*** Data for the task ***

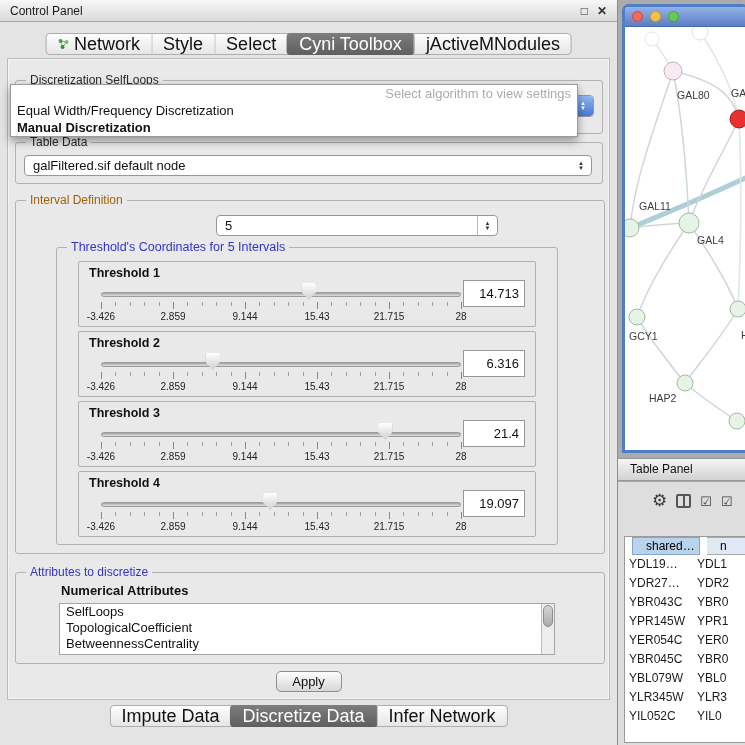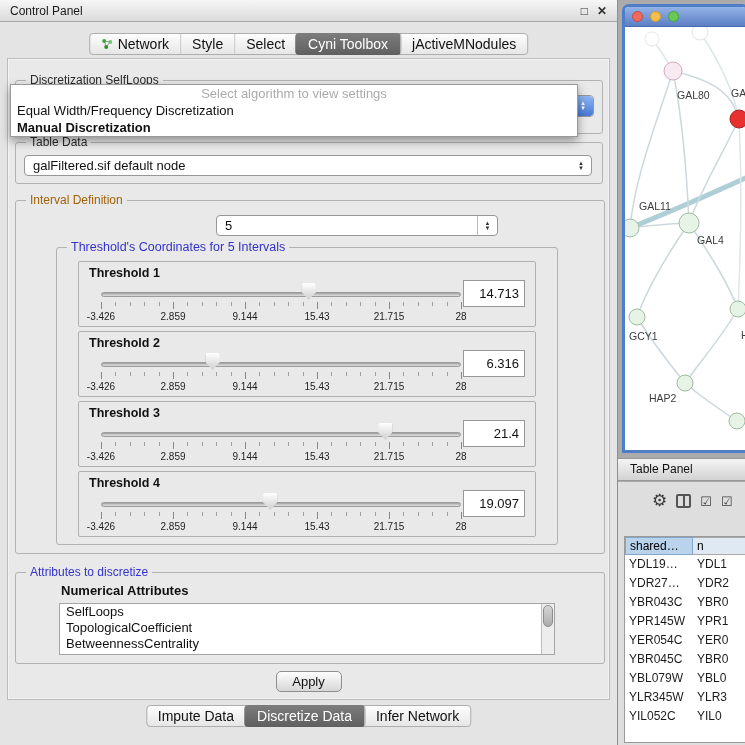--- a/index.html
+++ b/index.html
@@ -17,7 +17,7 @@
   .inner { position:absolute; left:7px; top:58px; right:7px; height:642px; background:#e9e9e9; border:1px solid #bcbcbc; box-shadow:inset 0 0 0 1px #f3f3f3; }
 
   
-  .tabstrip { position:absolute; display:flex; align-items:stretch; height:22px; background:linear-gradient(#fdfdfd,#e6e6e6); border:1px solid #aeaeae; border-radius:4px; font-size:14px; z-index:5; }
+  .tabstrip { position:absolute; display:flex; align-items:stretch; height:22px; background:linear-gradient(#fdfdfd,#e6e6e6); border:1px solid #aeaeae; border-radius:4px; font-size:18px; z-index:5; }
   .tabstrip.top { top:33px; left:50%; transform:translateX(-50%); }
   .tabstrip.bottom { top:705px; left:50%; transform:translateX(-50%); }
   .tab { display:flex; align-items:center; padding:0 11px; color:#111; white-space:nowrap; }

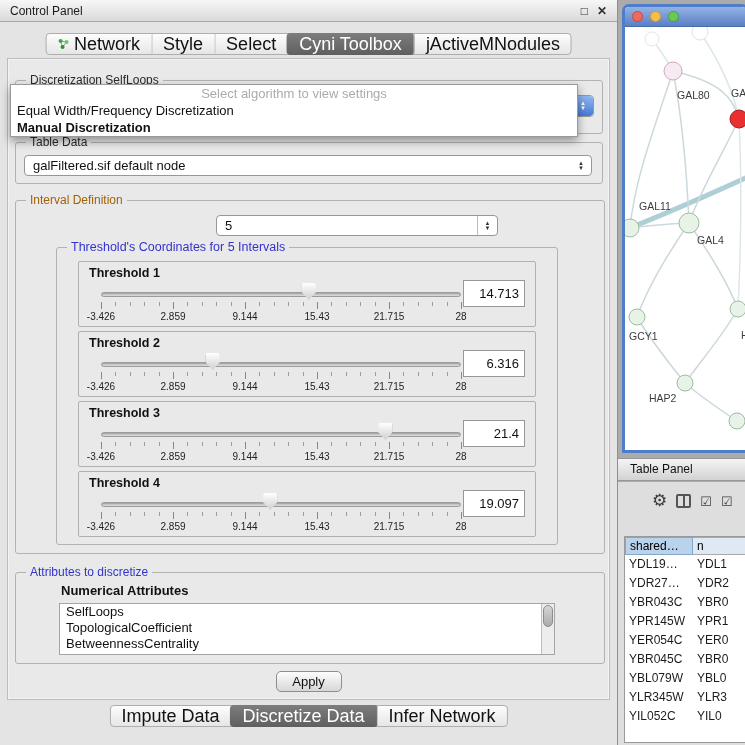--- a/index.html
+++ b/index.html
@@ -43,7 +43,7 @@
   
   .popup { position:absolute; left:10px; top:84px; width:568px; background:#fff; border:1px solid #9a9a9a; box-shadow:0 4px 9px rgba(0,0,0,.38); z-index:50; }
   .popup-row { height:17px; line-height:17px; font-size:13px; padding:0 6px; color:#111; white-space:nowrap; overflow:hidden; }
-  .popup-row.placeholder { color:#ababab; text-align:center; }
+  .popup-row.placeholder { color:#ababab; text-align:right; }
   .popup-row.bold { font-weight:bold; }
 
   

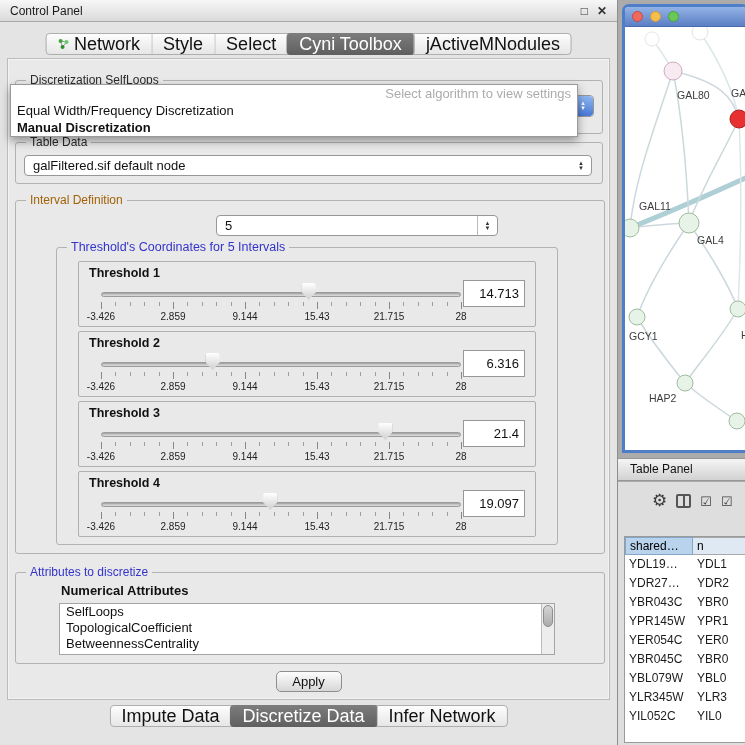--- a/index.html
+++ b/index.html
@@ -101,7 +101,7 @@
   .check-icon { font-size:13px; color:#3f3f3f; }
   .tp-table { position:absolute; left:6px; top:54px; width:142px; bottom:2px; background:#fff; border:1px solid #9a9a9a; font-size:12px; overflow:hidden; }
   .thead { display:flex; height:18px; }
-  .hcell { line-height:16px; padding-left:4px; white-space:nowrap; overflow:hidden; }
+  .hcell { line-height:16px; padding-left:13px; white-space:nowrap; overflow:hidden;margin-left:7px; }
   .hcell.c0 { width:68px; background:#b9d3ec; border:1px solid #86a6c8; }
   .hcell.c1 { flex:1; background:#dfe9f4; border-top:1px solid #a9a9a9; border-bottom:1px solid #a9a9a9; }
   .trow { display:flex; height:19px; line-height:19px; }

*** End of Data for the task ***

**Problem requirements**.
Only the lines from the one containing "position:absolute; left:6px; top:54px;" through the last line of the records are to be set down, exactly as they appear.

**Exercise solution**.
   .tp-table { position:absolute; left:6px; top:54px; width:142px; bottom:2px; background:#fff; border:1px solid #9a9a9a; font-size:12px; overflow:hidden; }
   .thead { display:flex; height:18px; }
-  .hcell { line-height:16px; padding-left:4px; white-space:nowrap; overflow:hidden; }
+  .hcell { line-height:16px; padding-left:13px; white-space:nowrap; overflow:hidden;margin-left:7px; }
   .hcell.c0 { width:68px; background:#b9d3ec; border:1px solid #86a6c8; }
   .hcell.c1 { flex:1; background:#dfe9f4; border-top:1px solid #a9a9a9; border-bottom:1px solid #a9a9a9; }
   .trow { display:flex; height:19px; line-height:19px; }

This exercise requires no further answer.